Even the South Pole is warming, and quickly, scientists say

Although parts of coastal Antarctica are losing ice, which contributes to sea level rise, the pole is in no danger of melting. PHOTO: REUTERS

NEW YORK (NYTIMES) - The South Pole, the most isolated part of the planet, is also one of the most rapidly warming ones, scientists said Monday (June 29), with surface air temperatures rising since the 1990s at a rate that is three times faster than the global average.

While the warming could be the result of natural climate change alone, the researchers said, it is likely that the effects of human-caused warming contributed to it.

The pole, home to a US research base in the high, icy emptiness of the Antarctic interior, warmed by about 0.6 degrees Celsius, per decade over the past 30 years, the researchers reported in a paper published in Nature Climate Change. The global average over that time was about 0.2 degrees Celsius per decade.

Although parts of coastal Antarctica are losing ice, which contributes to sea level rise, the pole is in no danger of melting, as the year-round average temperature is still about minus-50 degrees Celsius. But the finding shows that no place is unaffected by change on a warming planet.

Analysing weather data and using climate models, the researchers found that the rising temperatures are a result of changes in atmospheric circulation that have their origins thousands of kilometres away in the western tropical Pacific Ocean.

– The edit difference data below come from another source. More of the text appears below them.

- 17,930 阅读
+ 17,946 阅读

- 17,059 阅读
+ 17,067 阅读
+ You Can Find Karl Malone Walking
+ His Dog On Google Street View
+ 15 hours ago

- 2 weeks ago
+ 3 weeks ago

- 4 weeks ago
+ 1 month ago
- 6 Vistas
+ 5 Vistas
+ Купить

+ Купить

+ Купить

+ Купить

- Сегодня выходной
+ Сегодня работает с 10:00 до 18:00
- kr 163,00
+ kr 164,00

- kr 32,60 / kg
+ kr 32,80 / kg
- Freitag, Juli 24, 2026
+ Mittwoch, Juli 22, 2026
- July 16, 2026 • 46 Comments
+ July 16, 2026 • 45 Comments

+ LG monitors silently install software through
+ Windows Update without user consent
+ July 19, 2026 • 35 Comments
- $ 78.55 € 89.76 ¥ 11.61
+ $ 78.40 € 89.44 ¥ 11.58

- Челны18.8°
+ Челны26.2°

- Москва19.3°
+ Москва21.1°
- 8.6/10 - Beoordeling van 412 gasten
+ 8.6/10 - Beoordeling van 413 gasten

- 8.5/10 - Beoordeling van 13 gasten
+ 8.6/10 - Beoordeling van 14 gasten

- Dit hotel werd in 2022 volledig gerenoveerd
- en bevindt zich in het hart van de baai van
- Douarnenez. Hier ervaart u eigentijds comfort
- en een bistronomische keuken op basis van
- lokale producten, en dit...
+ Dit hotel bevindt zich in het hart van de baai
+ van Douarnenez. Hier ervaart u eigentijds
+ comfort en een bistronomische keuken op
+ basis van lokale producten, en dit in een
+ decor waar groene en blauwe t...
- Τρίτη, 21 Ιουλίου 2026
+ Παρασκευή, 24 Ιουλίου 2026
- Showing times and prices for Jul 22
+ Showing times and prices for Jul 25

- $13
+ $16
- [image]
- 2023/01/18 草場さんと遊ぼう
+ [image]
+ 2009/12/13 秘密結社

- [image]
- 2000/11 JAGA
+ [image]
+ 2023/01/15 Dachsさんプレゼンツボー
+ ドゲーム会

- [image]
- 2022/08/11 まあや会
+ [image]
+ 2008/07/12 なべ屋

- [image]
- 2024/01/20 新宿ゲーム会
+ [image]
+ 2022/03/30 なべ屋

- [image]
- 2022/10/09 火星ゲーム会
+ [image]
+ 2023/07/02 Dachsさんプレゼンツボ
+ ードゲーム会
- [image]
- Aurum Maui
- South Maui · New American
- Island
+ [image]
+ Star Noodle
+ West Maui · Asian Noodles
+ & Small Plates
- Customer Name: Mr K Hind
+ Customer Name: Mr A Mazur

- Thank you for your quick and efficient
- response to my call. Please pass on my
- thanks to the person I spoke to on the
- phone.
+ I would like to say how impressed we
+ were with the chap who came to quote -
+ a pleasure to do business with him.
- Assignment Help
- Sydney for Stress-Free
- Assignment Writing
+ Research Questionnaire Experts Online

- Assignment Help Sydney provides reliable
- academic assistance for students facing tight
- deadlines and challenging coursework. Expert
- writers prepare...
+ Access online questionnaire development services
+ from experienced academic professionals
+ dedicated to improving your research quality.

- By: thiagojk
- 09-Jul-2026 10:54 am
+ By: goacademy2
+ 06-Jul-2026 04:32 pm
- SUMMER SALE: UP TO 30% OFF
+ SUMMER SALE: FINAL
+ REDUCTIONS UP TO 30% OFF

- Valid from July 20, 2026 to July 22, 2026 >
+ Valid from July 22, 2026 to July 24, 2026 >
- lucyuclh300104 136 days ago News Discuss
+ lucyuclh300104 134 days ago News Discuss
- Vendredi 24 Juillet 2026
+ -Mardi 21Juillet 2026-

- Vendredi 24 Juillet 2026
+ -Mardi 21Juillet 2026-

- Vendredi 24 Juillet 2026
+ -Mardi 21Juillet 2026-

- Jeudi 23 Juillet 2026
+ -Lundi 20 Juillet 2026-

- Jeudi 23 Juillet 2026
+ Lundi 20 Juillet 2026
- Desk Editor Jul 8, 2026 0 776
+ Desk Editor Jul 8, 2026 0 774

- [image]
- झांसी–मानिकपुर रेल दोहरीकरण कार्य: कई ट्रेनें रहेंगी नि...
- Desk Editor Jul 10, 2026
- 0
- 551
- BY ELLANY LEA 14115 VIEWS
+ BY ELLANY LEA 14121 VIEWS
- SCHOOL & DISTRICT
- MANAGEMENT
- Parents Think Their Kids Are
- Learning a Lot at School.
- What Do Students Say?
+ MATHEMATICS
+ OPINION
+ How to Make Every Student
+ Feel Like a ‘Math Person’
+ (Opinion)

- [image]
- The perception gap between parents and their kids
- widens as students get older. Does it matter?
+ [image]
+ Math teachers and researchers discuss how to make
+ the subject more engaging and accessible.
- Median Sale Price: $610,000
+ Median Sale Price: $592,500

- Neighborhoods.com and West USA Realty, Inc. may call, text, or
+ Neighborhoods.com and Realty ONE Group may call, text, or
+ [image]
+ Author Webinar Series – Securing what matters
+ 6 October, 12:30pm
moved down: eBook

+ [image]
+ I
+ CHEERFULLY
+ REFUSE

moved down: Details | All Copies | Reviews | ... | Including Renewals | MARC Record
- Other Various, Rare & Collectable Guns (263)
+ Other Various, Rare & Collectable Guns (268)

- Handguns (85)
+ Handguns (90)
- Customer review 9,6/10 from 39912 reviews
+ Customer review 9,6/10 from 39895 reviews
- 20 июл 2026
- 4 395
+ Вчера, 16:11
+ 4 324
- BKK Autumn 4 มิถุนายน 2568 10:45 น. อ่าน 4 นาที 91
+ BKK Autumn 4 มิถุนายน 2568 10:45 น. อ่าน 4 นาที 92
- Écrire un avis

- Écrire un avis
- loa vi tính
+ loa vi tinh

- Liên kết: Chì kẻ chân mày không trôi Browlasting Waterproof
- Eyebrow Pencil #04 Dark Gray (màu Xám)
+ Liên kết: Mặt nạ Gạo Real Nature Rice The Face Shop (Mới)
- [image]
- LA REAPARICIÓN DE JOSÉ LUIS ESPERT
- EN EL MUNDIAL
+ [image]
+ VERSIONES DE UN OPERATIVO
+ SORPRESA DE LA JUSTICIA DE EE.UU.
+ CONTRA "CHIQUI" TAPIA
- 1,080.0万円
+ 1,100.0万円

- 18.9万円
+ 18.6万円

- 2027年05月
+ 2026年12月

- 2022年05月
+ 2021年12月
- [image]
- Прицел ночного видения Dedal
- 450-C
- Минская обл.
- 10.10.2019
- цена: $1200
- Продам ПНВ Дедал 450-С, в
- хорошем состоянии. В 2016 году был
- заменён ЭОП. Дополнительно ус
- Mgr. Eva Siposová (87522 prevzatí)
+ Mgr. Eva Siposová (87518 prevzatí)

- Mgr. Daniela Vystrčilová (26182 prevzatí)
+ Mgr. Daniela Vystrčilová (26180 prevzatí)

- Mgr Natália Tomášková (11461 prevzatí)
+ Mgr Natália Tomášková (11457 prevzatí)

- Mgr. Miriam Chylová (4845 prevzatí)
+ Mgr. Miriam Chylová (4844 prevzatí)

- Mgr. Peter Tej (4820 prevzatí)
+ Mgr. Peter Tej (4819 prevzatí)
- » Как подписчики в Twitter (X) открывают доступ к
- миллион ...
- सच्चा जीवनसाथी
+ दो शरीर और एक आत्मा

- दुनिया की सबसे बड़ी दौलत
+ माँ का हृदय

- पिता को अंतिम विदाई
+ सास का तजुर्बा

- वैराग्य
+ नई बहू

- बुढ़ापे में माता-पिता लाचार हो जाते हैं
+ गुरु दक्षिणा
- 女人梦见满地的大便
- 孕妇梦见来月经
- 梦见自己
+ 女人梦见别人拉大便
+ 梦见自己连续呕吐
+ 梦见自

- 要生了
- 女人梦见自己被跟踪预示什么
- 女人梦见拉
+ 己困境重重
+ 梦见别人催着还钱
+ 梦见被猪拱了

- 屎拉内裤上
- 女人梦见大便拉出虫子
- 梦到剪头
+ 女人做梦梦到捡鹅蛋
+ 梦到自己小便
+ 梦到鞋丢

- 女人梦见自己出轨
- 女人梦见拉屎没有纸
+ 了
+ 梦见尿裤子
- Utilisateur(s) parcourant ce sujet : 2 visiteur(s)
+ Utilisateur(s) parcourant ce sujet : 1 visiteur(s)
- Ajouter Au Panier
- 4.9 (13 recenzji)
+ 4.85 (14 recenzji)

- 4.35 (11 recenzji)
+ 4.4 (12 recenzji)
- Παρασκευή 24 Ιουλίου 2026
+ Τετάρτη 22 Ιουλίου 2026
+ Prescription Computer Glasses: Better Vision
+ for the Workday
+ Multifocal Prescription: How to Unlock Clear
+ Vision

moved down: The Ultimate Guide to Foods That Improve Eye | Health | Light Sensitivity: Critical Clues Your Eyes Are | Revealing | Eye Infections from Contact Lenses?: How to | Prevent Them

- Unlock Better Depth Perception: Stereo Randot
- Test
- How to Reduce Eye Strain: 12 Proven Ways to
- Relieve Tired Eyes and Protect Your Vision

"The South Pole is warming at an incredible rate, and it is chiefly driven by the tropics," said Kyle R. Clem, a postdoctoral researcher at Victoria University of Wellington in New Zealand and the lead author of the study.

While climate change resulting from emissions of carbon dioxide and other greenhouse gases has very likely played a role, the analysis showed that natural climate variability could account for all of the extreme swing in temperature, effectively masking any human-caused contribution.

"The Antarctic interior may be one of the few places remaining on Earth where the anthropogenic signal cannot be easily teased out due to such extreme variability," Clem said. "But you're very, very unlikely to get a warming trend that strong without increasing greenhouse gases."

Temperature records at the pole have been kept since 1957, when the first US base was completed there. For decades, average temperatures were steady or declining. Strong westerly winds that circled the continent served as a barrier, preventing warmer air from intruding into the interior.

But that changed near the end of the 20th century, Clem said, when sea-surface temperatures in the western tropical Pacific began to rise, part of a natural oscillation that occurs on a time scale of decades.

The warming ocean heated the air, which caused ripples of high and low pressure in the atmosphere that reached all the way to the Antarctic Peninsula, more than 8,000km away. Scientists call these kinds of long-distance links teleconnections.

Coupled with the stronger westerly winds, which are part of another long-term pattern, the ripples led to stronger storms in the Weddell Sea, east of the peninsula. These rotating, or cyclonic, storms, swept warmer air from the South Atlantic Ocean into the interior of the continent.

Stronger storms in the Weddell Sea have also led to a recent decline in sea ice in the region.

Clem said the warming was not uniform across the Antarctic Plateau, the enormous expanse that covers most of the interior, including the pole, with an average elevation of nearly two miles (3.2km). But the only other permanent base on the plateau, Russia's Vostok station about 1,280km from the pole, has also recorded rapidly rising temperatures, he said.

The ripples from the tropical Pacific also had an effect on the Antarctic Peninsula, which for most of the late 20th century had been one of the fastest-warming areas in the world. But in the past few decades the rate of warming there has declined significantly.

In an email message, two researchers at the University of Colorado, Sharon E. Stammerjohn and Ted A. Scambos, said that while the rest of the world has been warming steadily over the past five decades, Antarctica has seen major swings and probably always has. Neither scientist was involved in the research, but they wrote a commentary on the study published in the same issue of the journal.

As ocean temperatures in the tropical Pacific switch toward cooling, they said, the rate of warming at the South Pole will likely decline as well, but not by as much as it would have without human-caused climate change.

In an interview, Stammerjohn said "warming at the South Pole is significant because it's the most remote place on the planet." "But it's still never going to get above freezing," she said. "We don't have to worry too much about losing ice at the pole just yet. But definitely the coastlines are another matter."

Especially along the coast of West Antarctica, warm water brought up from depth by the action of wind is melting ice shelves from underneath, which ultimately leads to sea level rise.

Stammerjohn said there was more and more evidence that the way the planet is responding to warming was changing the atmosphere and ocean circulation on a large scale.

"And that's what's contributing to the warmer waters at depth," she said.

"There's going to be a lot of variability superimposed on that, but the direction, and the projection, would be toward more and more warm water and more ice sheet loss." "It's so easy to think that Antarctica is isolated and remote and is not going to respond to climate change," Stammerjohn said.

While the impact at the South Pole may not be all that significant, ice loss along the coast has huge implications.

"It's the one that's going to change our sea level dramatically," she said.

Warming at South Pole, she said, is "the ultimate canary in the coal mine, one that we can no longer ignore".